The Daily News of Jacksonville reports an official with the Onslow County Emergency Management and Homeland Security estimates damage there at almost $7 million and rising. Assistant Director Norman Bryson said floodwaters made almost 40 homes and almost 20 apartments uninhabitable.
Governor Perdue's office says 19 counties have requested government assistance. Federal and state officials were to begin assessing damage in those counties Tuesday. A decision about which counties qualify for help could be made by the end of the week.
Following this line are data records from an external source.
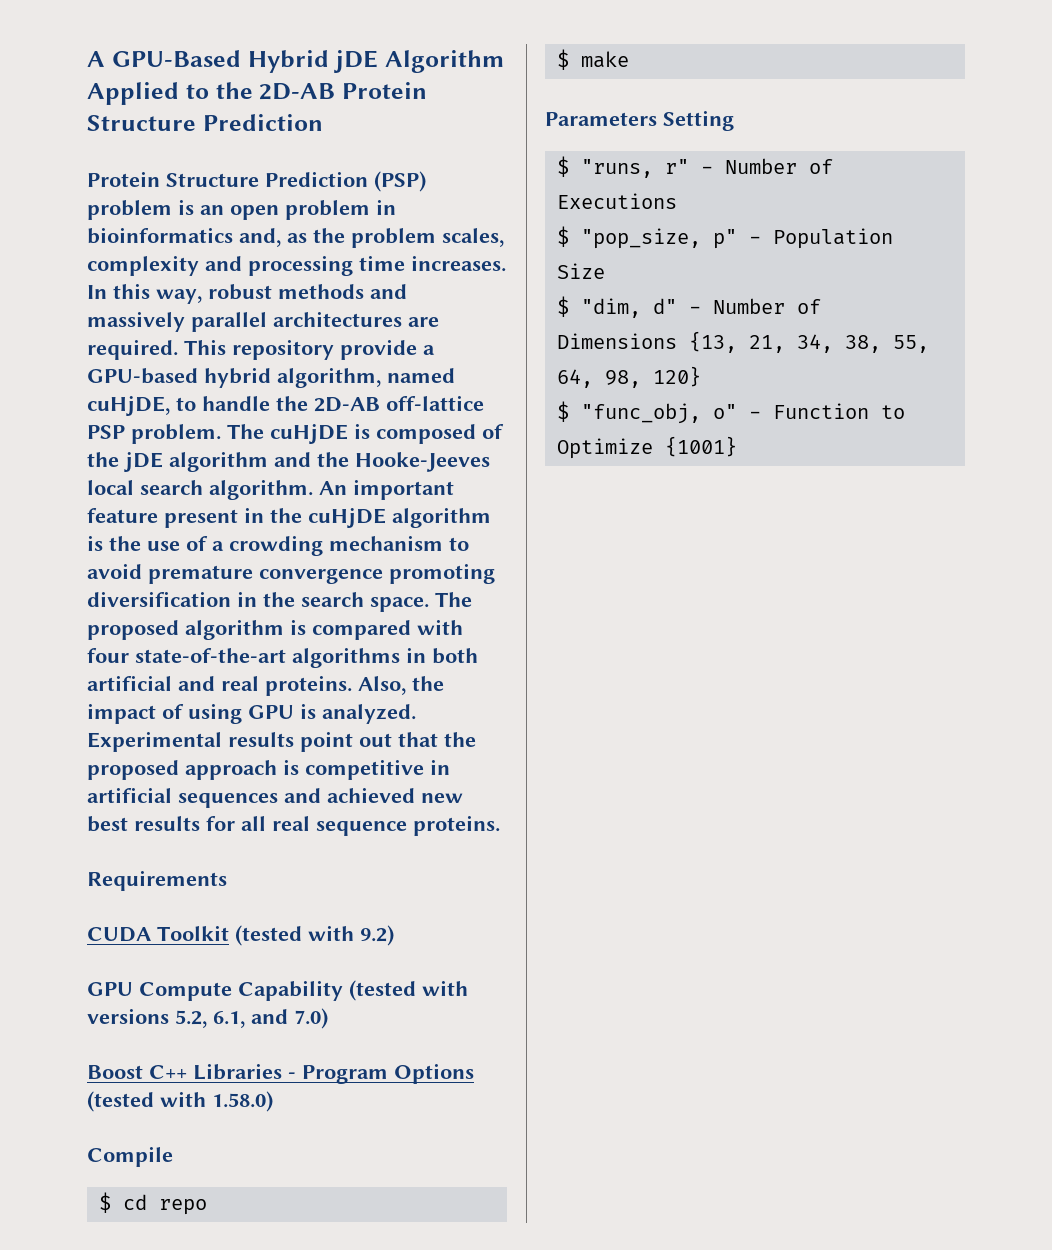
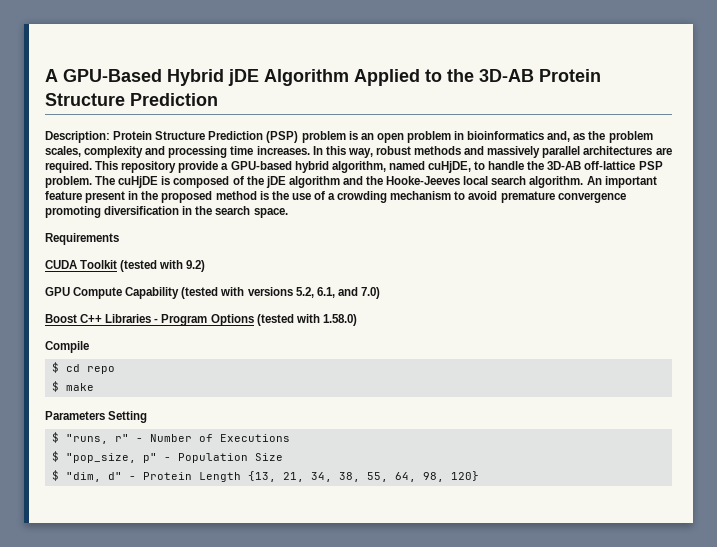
[259,83,336,100] 2D-AB -> [479,69,534,82] 3D-AB
(323, 122) none -> [45,131,110,143] Description:
[314,397,380,412] 2D-AB -> [547,161,582,170] 3D-AB
[308,507,491,528] cuHjDE algorithm -> [161,191,257,203] proposed method
[435,592,472,607] [87,619,463,640] [87,647,478,668] [87,675,444,696] [87,703,416,724] [87,731,476,752] [87,759,450,780] [87,787,463,808] [87,815,500,836] The proposed algorithm is compared with four state-of-the-art algorithms in both artificial and real proteins. Also, the impact of using GPU is analyzed. Experimental results point out that the proposed approach is competitive in artificial sequences and achieved new best results for all real sequence proteins. -> (288, 213) none
[713,298,822,314] [557,333,678,349] Number of Dimensions -> [142,472,241,482] Protein Length
[557,401,906,424] [557,436,738,459] // $ "func_obj, o" - Function to Optimize {1001} -> (479, 476) none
Officials in Windsor say more than 200 businesses and homes are damaged. The scenes of people surveying damage, cleaning up and gingerly making their way through still-flooded roads were repeated again Tuesday.
"I got about 17 inches of water this time, and five feet from Floyd," said Russelll Phelps of the Cooper Insurance Agency on King Street, referring to the 1999 hurricane whose rainfall totals were surpassed in some places by last week's storm.
"But you've got to do the same things with 17 inches that you've got to do with five feet: carpets, sheet rock, computers, everything," he said. "It's total chaos here right now."
Gov. Beverly Perdue visited Windsor on Sunday, comparing the damage to that caused by Floyd's floodwaters. Perdue encouraged anyone who rebuilds to elevate their buildings.
North Carolina officials are are also worried that torrential rain and floods may have also damaged farmers' crops.
Agriculture Commissioner Steve Troxler said Tuesday he's most worried about cotton, soybeans, sweet potatoes, soybeans and any tobacco still in the fields.
In some parts of the state, cotton fields were under a foot of water.